Erdoğan'a, ''Babamdan da dedemden de kul hakkı yemeyeceksin, boğazından haram lokma inmeyecek diye yetiştirildim. Ben senin gibi değilim'' diye seslenen Kılıçdaroğlu, yolsuzlukla mücadele etmenin, insan haklarını korumanın bir yolu olduğunu ifade etti.

Kılıçdaroğlu, geçen yasama döneminde İstanbul Menkul Kıymetler Borsası'nın, okul yapılması için verdiği paraların ''yandaşlara nasıl peşkeş çekildiğini'' Meclis kürsüsünden ispat ettiğini ifade ederek, eski Milli Eğitim Bakanı Hüseyin Çelik hakkında gensoru verdiklerini anımsattı. Kılıçdaroğlu, ''O Hüseyin Çelik şimdi Van'a bile gidemiyor, Van'dan milletvekili adayı olarak gösterilmedi, kardeşinin hesaplarını Van'da versin'' dedi.

Erdoğan'ın, seçim meydanlarında, ''Bizim etrafımızda yolsuzluk yapanlar şimdi yok'' dediğini ifade eden Kılıçdaroğlu, ''Demek ki senin etrafında yolsuzluk yapanları itiraf ettin. Senin bakanlarından birine kefilim Ali Coşkun, diğerlerine değilim. Diğerleri, çocuklarına 'hayır biz yolsuzluk yapmadık, bu Başbakan yalan söylüyor' diyorsa, dava açsınlar. Hiçbiri dava açamaz, gıkını çıkaramaz. Çünkü tamamı Başbakan'ın söylemi üzerine yolsuzluk yapmış, yolsuzluk batağına girmişlerdir. Ben söylemiyorum, Başbakan söylüyor'' diye konuştu.
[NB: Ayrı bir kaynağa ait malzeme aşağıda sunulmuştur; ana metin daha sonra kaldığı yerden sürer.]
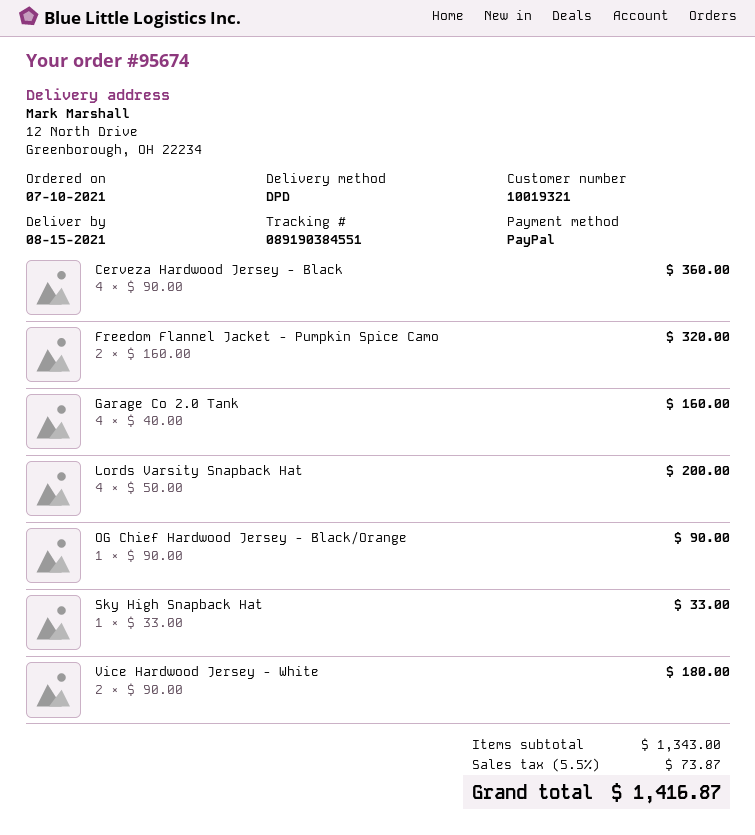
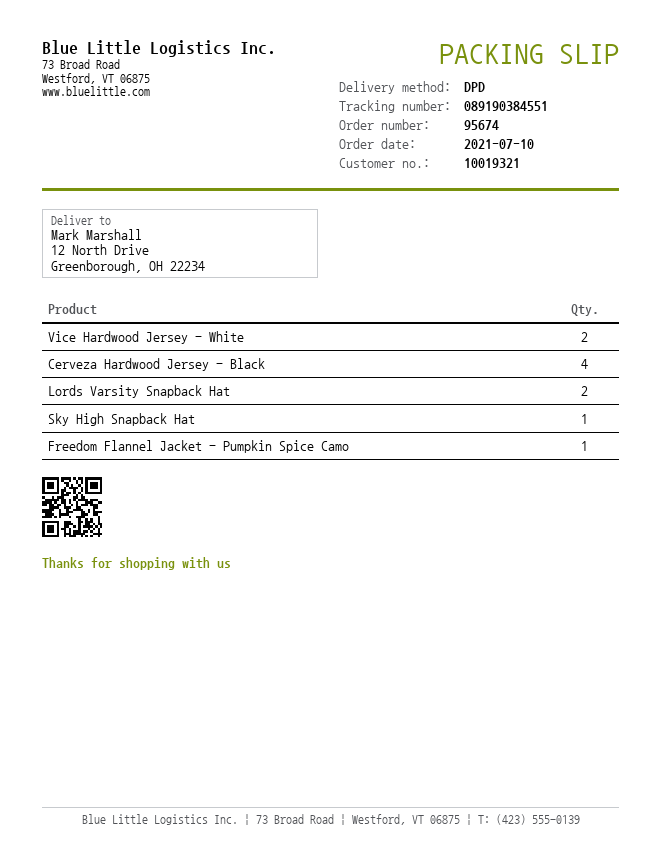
Freedom Flannel Jacket - Pumpkin Spice Camo: 2 -> 1
Garage Co 2.0 Tank: 4 -> none
Lords Varsity Snapback Hat: 4 -> 2
OG Chief Hardwood Jersey - Black/Orange: 1 -> none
'YOLSUZLUK DOSYALARI ERDOĞAN'IN BOYUNU AŞAR'
Kılıçdaroğlu, zorunlu eğitimi kademelendirerek 12 yıla çıkaran kanuna işaret ederek, burada 24 ve 25. maddelerle yolsuzluk olduğunu söylediklerini anımsattı. ''Hayır yolsuzluk yok'' denildiğini belirten Kılıçdaroğlu, sözlerini şöyle sürdürdü:

''2030 yılına kadar götürecekleri malın miktarı 20 milyar dolar. Şimdi 'Biz yolsuzluk yapmıyoruz' diyor. Erdoğan'a bir soru soracağım, bu ihaleleri Kamu İhale Kanunu dışına niye çıkarıyorsun? Cevap var mı, tık yok. Senin yolsuzluk dosyalarını açsak, parti mensuplarının yolsuzluk dosyalarını üst üste koysak, Recep Tayyip Erdoğan'ın boyunu aşar. Bu kürsüde İstanbul Anakent Belediye Başkanlığı yaparken İstanbul Valiliği'nin gönderdiği yazıyı da açıkladım, tık yok. Cevap, 'O yazı gizli, nasıl açıklarsınız.' Sen yolsuzluk yapmışsın, devletin valisi söylüyor, ses yok. Yolsuzluk yapanlara kim olursa olsun izin vermeyeceğiz, kararlılıkla üstüne gideceğiz. Yol, köprü yaptık diyeceksiniz, geçiniz onları siz. O yolları, köprüleri nasıl yaptığınızı, ihaleleri kime verdiğinizi herkes çok iyi biliyor.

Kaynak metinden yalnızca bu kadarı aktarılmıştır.